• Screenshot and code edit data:

[Start of section]

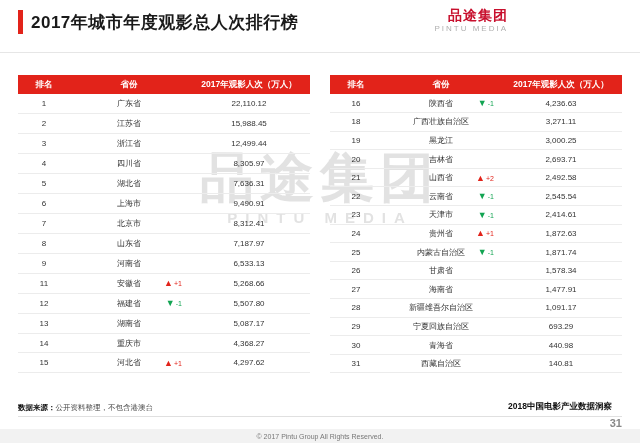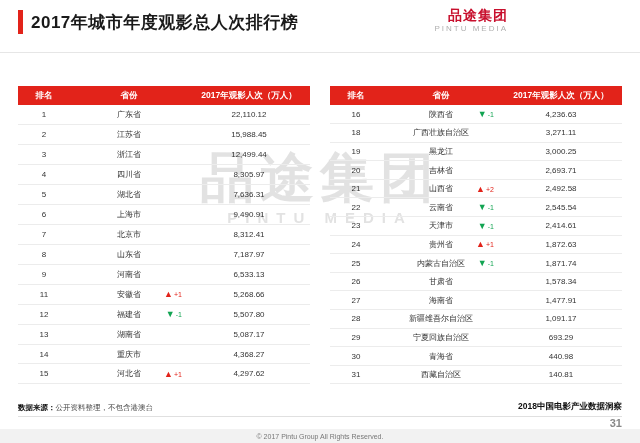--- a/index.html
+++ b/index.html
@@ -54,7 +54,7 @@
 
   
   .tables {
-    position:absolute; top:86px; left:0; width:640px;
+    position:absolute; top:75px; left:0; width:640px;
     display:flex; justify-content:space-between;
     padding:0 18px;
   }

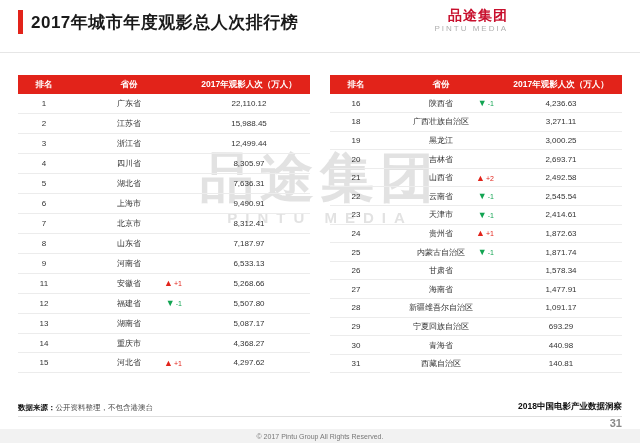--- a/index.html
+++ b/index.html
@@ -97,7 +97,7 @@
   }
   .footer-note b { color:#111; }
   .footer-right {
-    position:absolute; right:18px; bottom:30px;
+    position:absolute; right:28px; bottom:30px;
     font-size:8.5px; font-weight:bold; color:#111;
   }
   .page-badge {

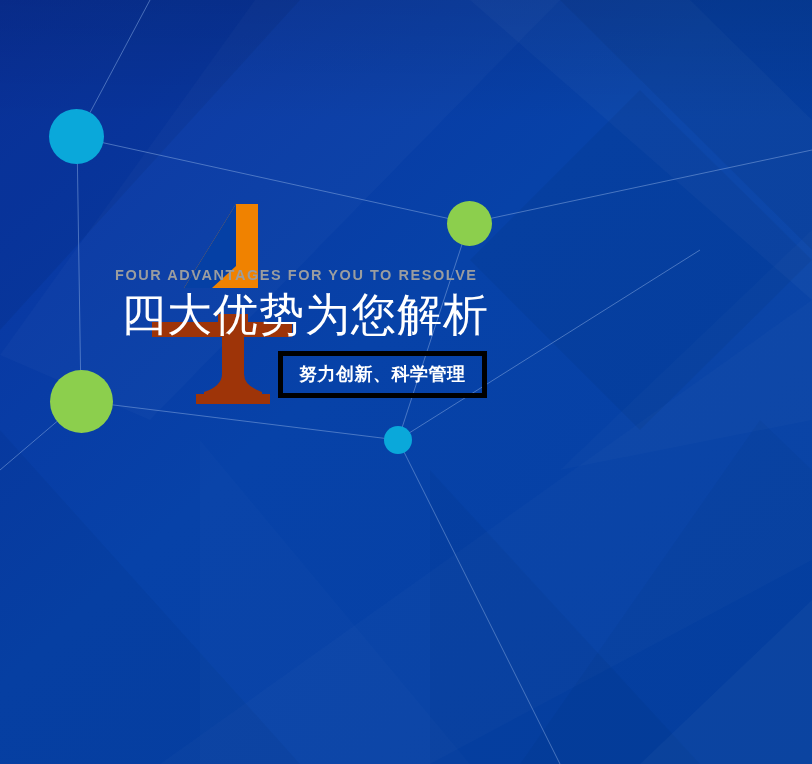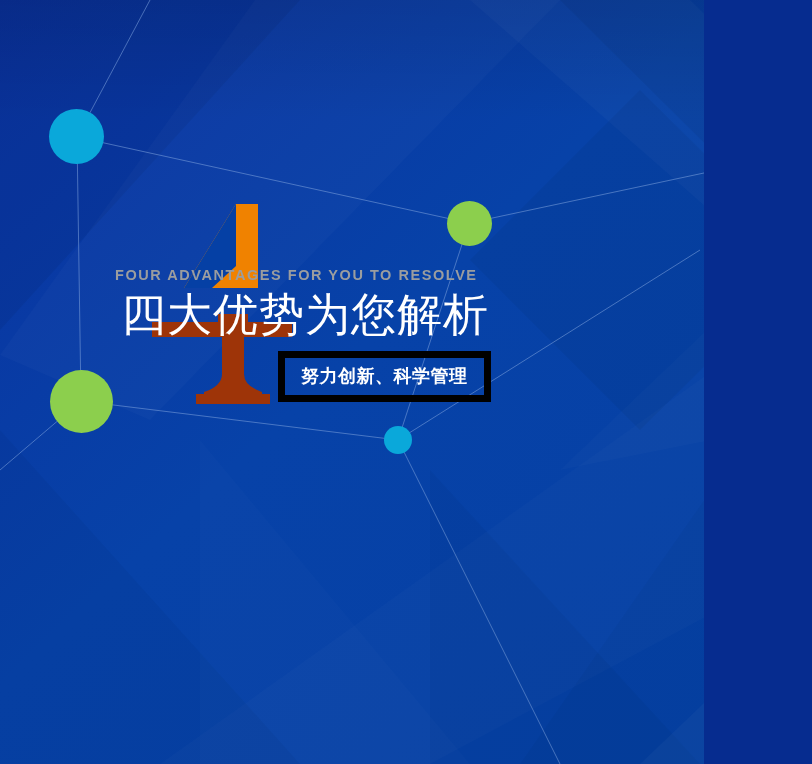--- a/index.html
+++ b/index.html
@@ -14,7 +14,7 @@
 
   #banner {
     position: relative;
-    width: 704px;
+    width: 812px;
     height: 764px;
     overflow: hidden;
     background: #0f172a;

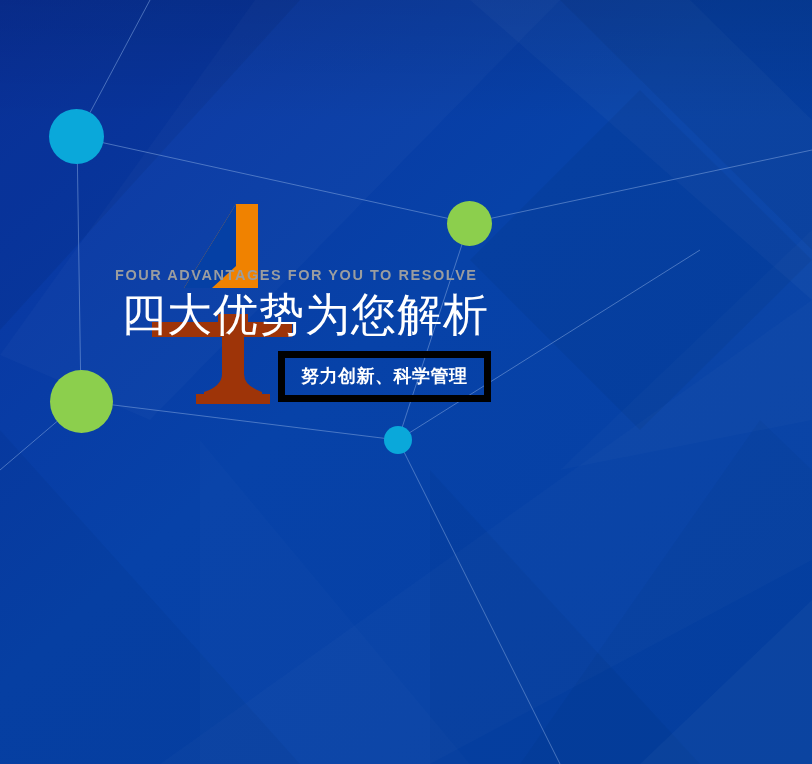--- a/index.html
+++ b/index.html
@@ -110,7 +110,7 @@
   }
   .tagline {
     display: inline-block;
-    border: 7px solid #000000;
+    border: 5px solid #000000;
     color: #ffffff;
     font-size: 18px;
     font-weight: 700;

[End of section]

• TASK OBJECTIVE:
Exact repetition of each line above is expected; images are to be omitted.

• EXERCISE OUTPUT:
--- a/index.html
+++ b/index.html
@@ -54,7 +54,7 @@
 
   
   .tables {
-    position:absolute; top:86px; left:0; width:640px;
+    position:absolute; top:75px; left:0; width:640px;
     display:flex; justify-content:space-between;
     padding:0 18px;
   }

--- a/index.html
+++ b/index.html
@@ -97,7 +97,7 @@
   }
   .footer-note b { color:#111; }
   .footer-right {
-    position:absolute; right:18px; bottom:30px;
+    position:absolute; right:28px; bottom:30px;
     font-size:8.5px; font-weight:bold; color:#111;
   }
   .page-badge {

--- a/index.html
+++ b/index.html
@@ -14,7 +14,7 @@
 
   #banner {
     position: relative;
-    width: 704px;
+    width: 812px;
     height: 764px;
     overflow: hidden;
     background: #0f172a;

--- a/index.html
+++ b/index.html
@@ -110,7 +110,7 @@
   }
   .tagline {
     display: inline-block;
-    border: 7px solid #000000;
+    border: 5px solid #000000;
     color: #ffffff;
     font-size: 18px;
     font-weight: 700;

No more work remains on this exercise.